Assignment: Copy the records word for word, omitting all pictures.

Dataset entries:
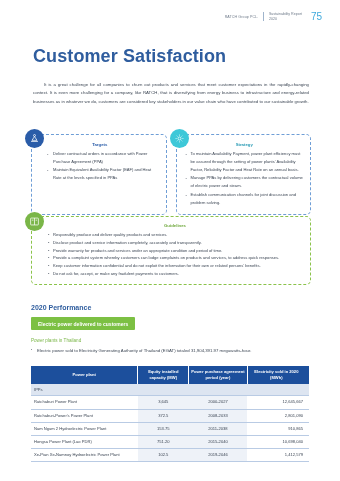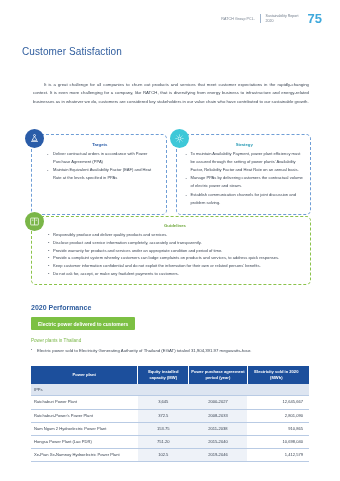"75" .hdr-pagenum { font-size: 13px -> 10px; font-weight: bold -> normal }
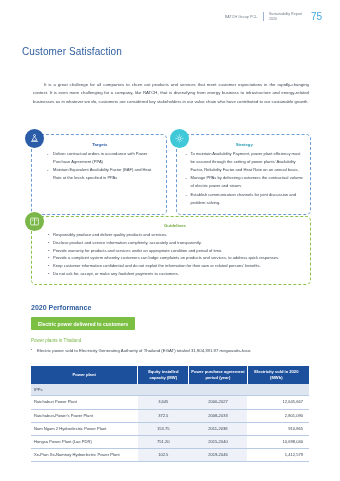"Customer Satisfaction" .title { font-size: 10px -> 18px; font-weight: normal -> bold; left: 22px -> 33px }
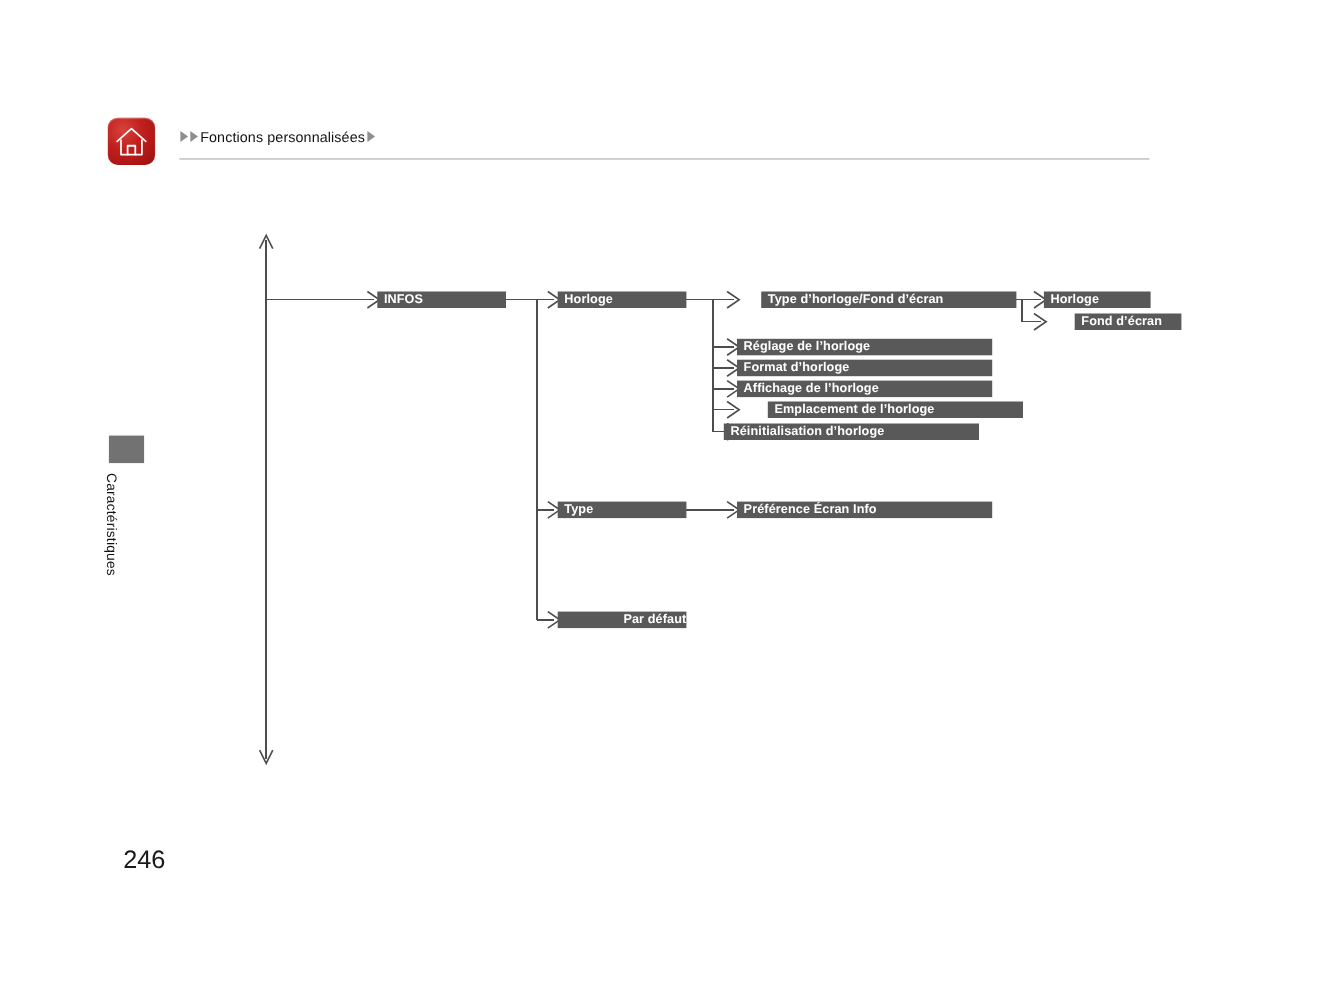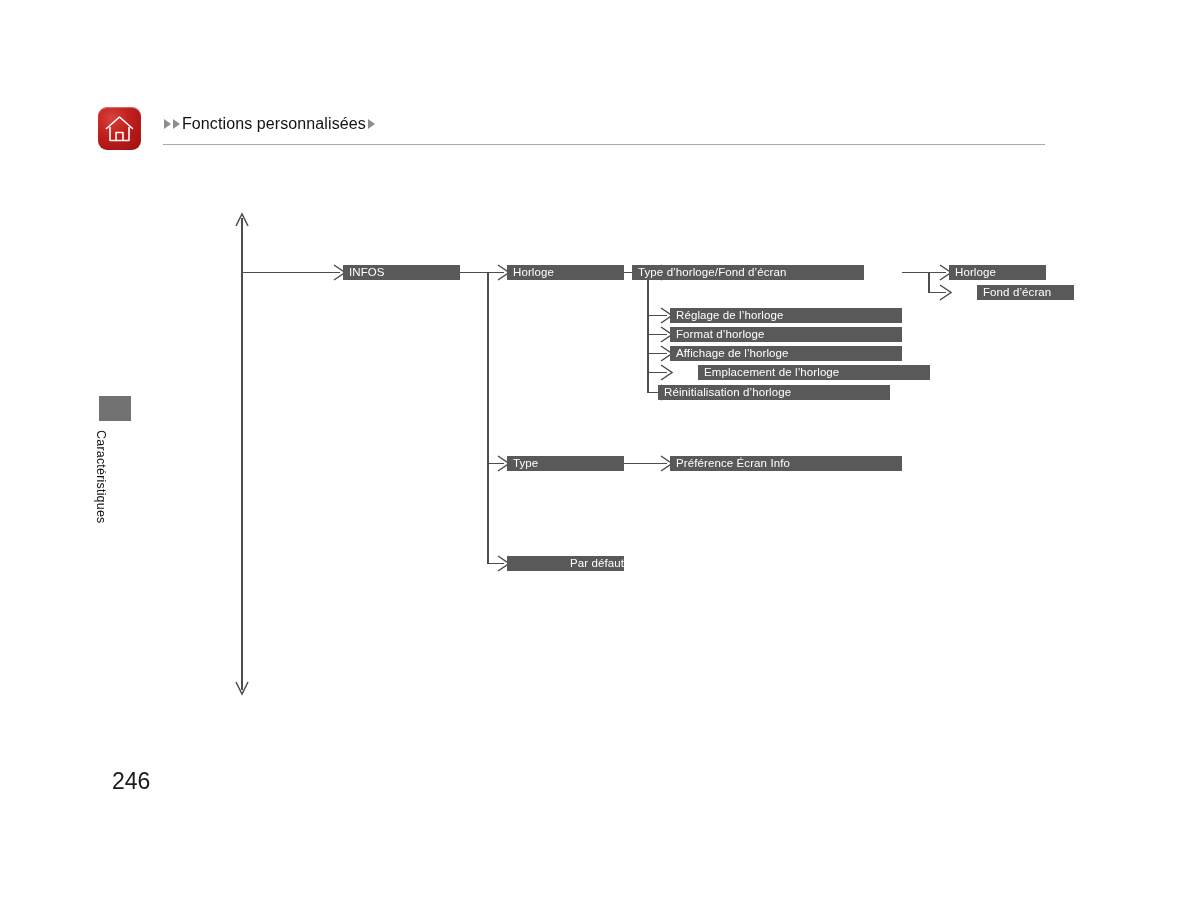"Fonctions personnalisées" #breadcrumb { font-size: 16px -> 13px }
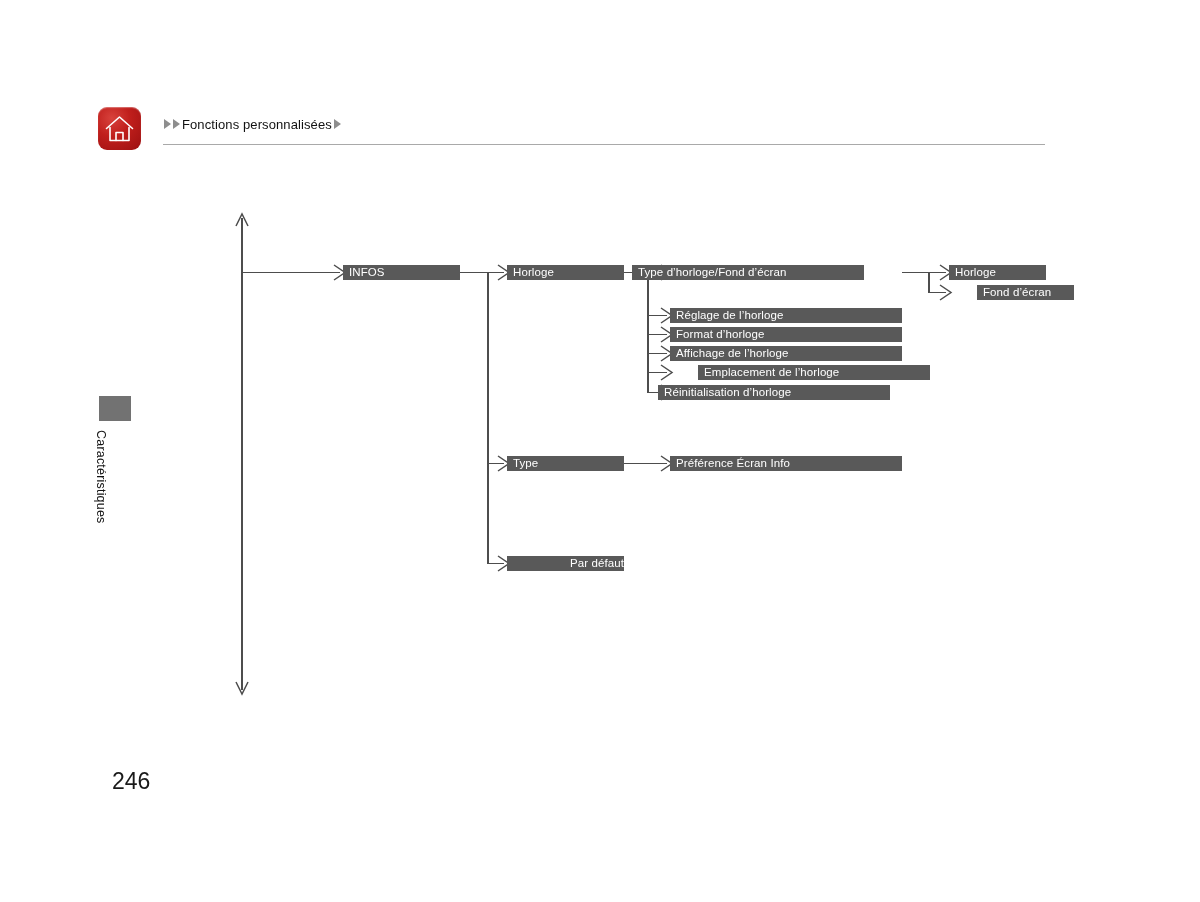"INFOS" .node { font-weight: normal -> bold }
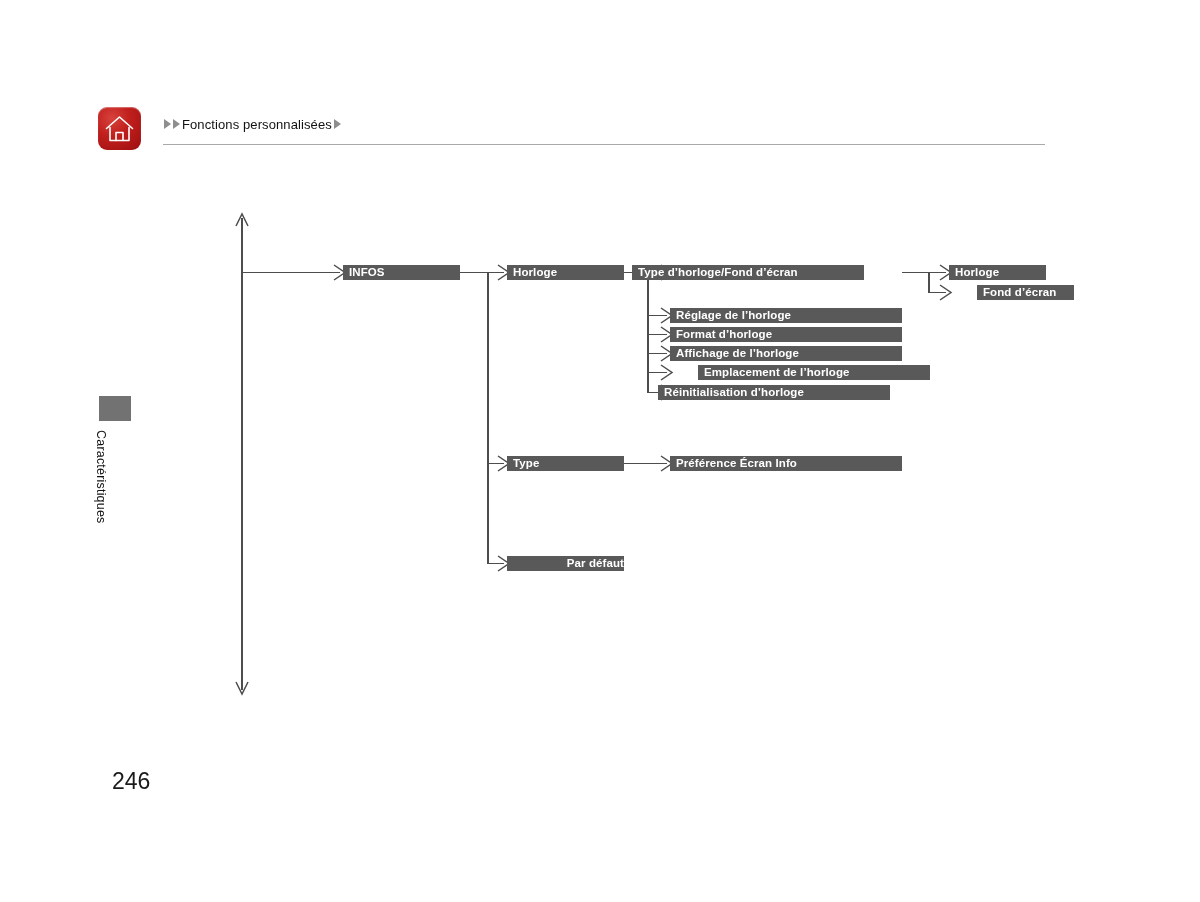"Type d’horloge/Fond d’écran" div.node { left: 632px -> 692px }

Answer for the task:
"75" .hdr-pagenum { font-size: 13px -> 10px; font-weight: bold -> normal }
"Customer Satisfaction" .title { font-size: 10px -> 18px; font-weight: normal -> bold; left: 22px -> 33px }
"Fonctions personnalisées" #breadcrumb { font-size: 16px -> 13px }
"INFOS" .node { font-weight: normal -> bold }
"Type d’horloge/Fond d’écran" div.node { left: 632px -> 692px }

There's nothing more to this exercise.